Today I'm going to go over an example of simulating data from a two-group linear model. I'll work work up to linear mixed models and generalized linear mixed models (the fun stuff! `r emo::ji("laughing")`) in subsequent posts.
# The statistical model
**Warning: Here there be equations.**
If you're like me and your brain says "I think this section must not pertain to me" when your eyes land on mathematical notation, you can jump right down to the R code in the [next section](#a-single-simulation-from-a-two-group-model). But if you can power through, I've found these equations are actually pretty useful when setting up a simulation (honest).
A simulation for a linear model is based on the statistical model. The statistical model is an equation that describes the processes we believe gave rise to the observed response variable. It includes parameters to describe the assumed effect of explanatory variables on the response variable as well as a description of any distributions associated with processes we assume are random variation. (There is more in-depth coverage of the statistical model in Stroup's 2013 [Generalized Linear Mixed Models](https://books.google.com/books/about/Generalized_Linear_Mixed_Models.html?id=GcGrySpkXRMC) book if you are interested and have access to it.)

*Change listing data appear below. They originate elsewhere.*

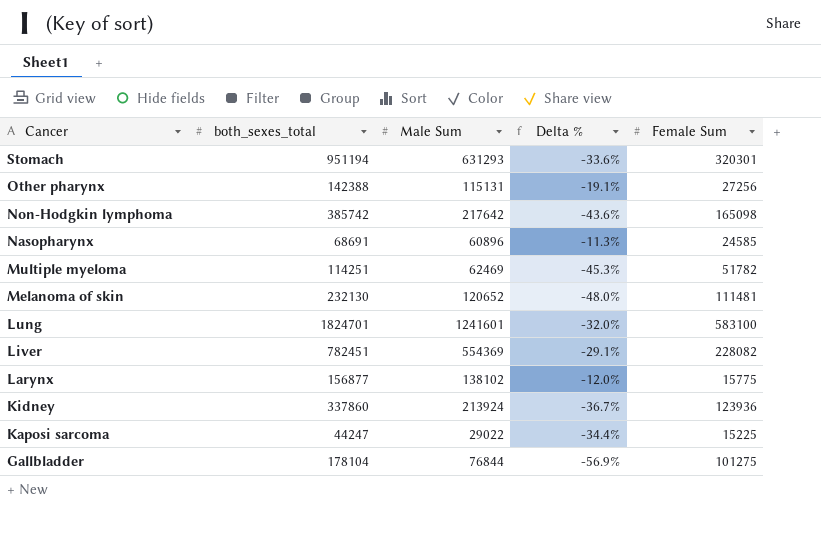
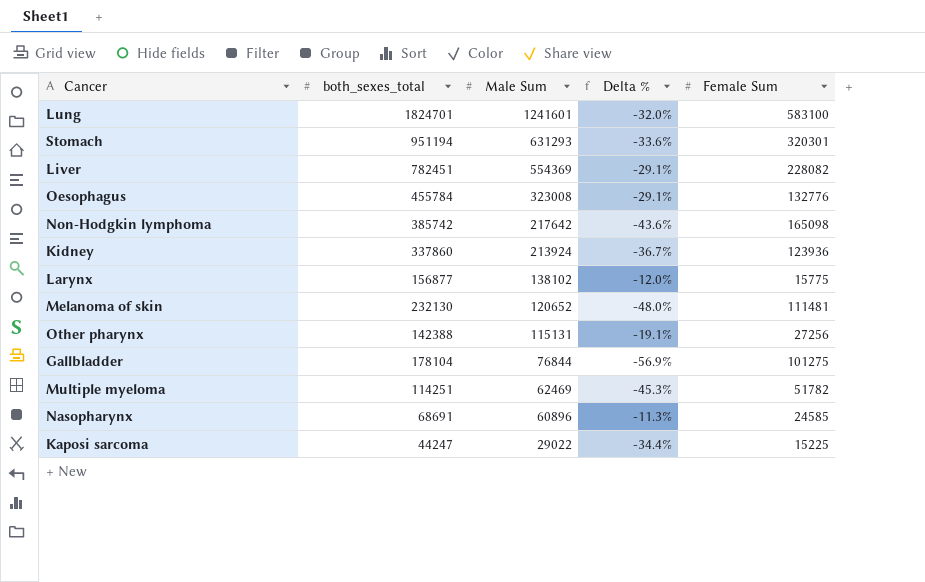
row order: Cancer descending -> Male Sum descending
row Oesophagus: none -> 455784 | 323008 | -29.1% | 132776

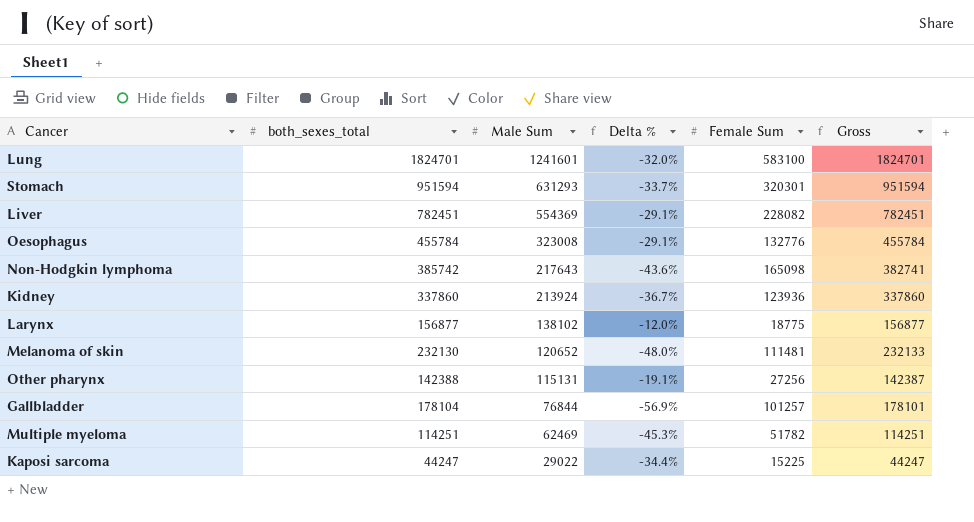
column Gross | formula: none -> [Male Sum] + [Female Sum]
row Nasopharynx: 68691 | 60896 | -11.3% | 24585 -> none
Stomach | both_sexes_total: 951194 -> 951594
Stomach | Delta %: -33.6% -> -33.7%
Non-Hodgkin lymphoma | Male Sum: 217642 -> 217643
Larynx | Female Sum: 15775 -> 18775
Gallbladder | Female Sum: 101275 -> 101257

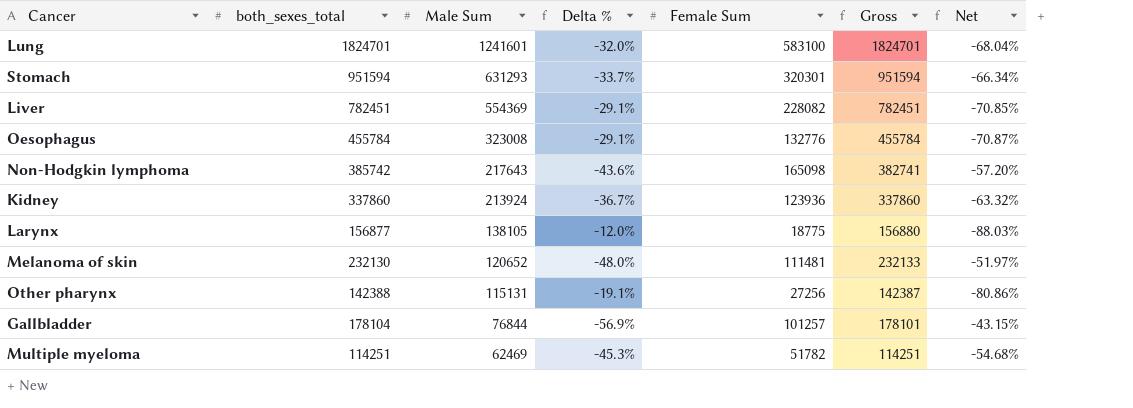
column Net | formula: none -> ([Female Sum] - [both_sexes_total]) / [both_sexes_total]
row Kaposi sarcoma: 44247 | 29022 | -34.4% | 15225 | 44247 -> none
Larynx | Male Sum: 138102 -> 138105
Larynx | Gross: 156877 -> 156880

The statistical model is where we write down the exact assumptions we are making when we fit a linear model to a set of data.
Here is an example of a linear model for two groups. I wrote the statistical model to match the form of the default summary output from a model fit with `lm()` in R.
$$y_t = \beta_0 + \beta_1*I_{(group_t=\textit{group2})} + \epsilon_t$$
+ $y_t$ is the observed values for the quantitative response variable; $t$ goes from 1 to the number of observations in the dataset
+ $\beta_0$ is the mean response variable when the group is *group1*
+ $\beta_1$ is the difference in mean response between the two groups, *group2* minus *group1*.
+ The indicator variable, $I_{(group_t=\textit{group2})}$, is 1 when the group is *group2* and 0 otherwise, so $\beta_1$ only affects the response variable for observations in *group2*
+ $\epsilon_t$ is the random variation present for each observation that is not explained by the group variable. These are assumed to come from an iid normal distribution with a mean of 0 and some shared variance, $\sigma^2$: $\epsilon_t \thicksim N(0, \sigma^2)$
# R packages
I'll use package **purrr** for looping, **broom** for extracting output of models, **dplyr** for any data manipulation, and **ggplot2** for plotting.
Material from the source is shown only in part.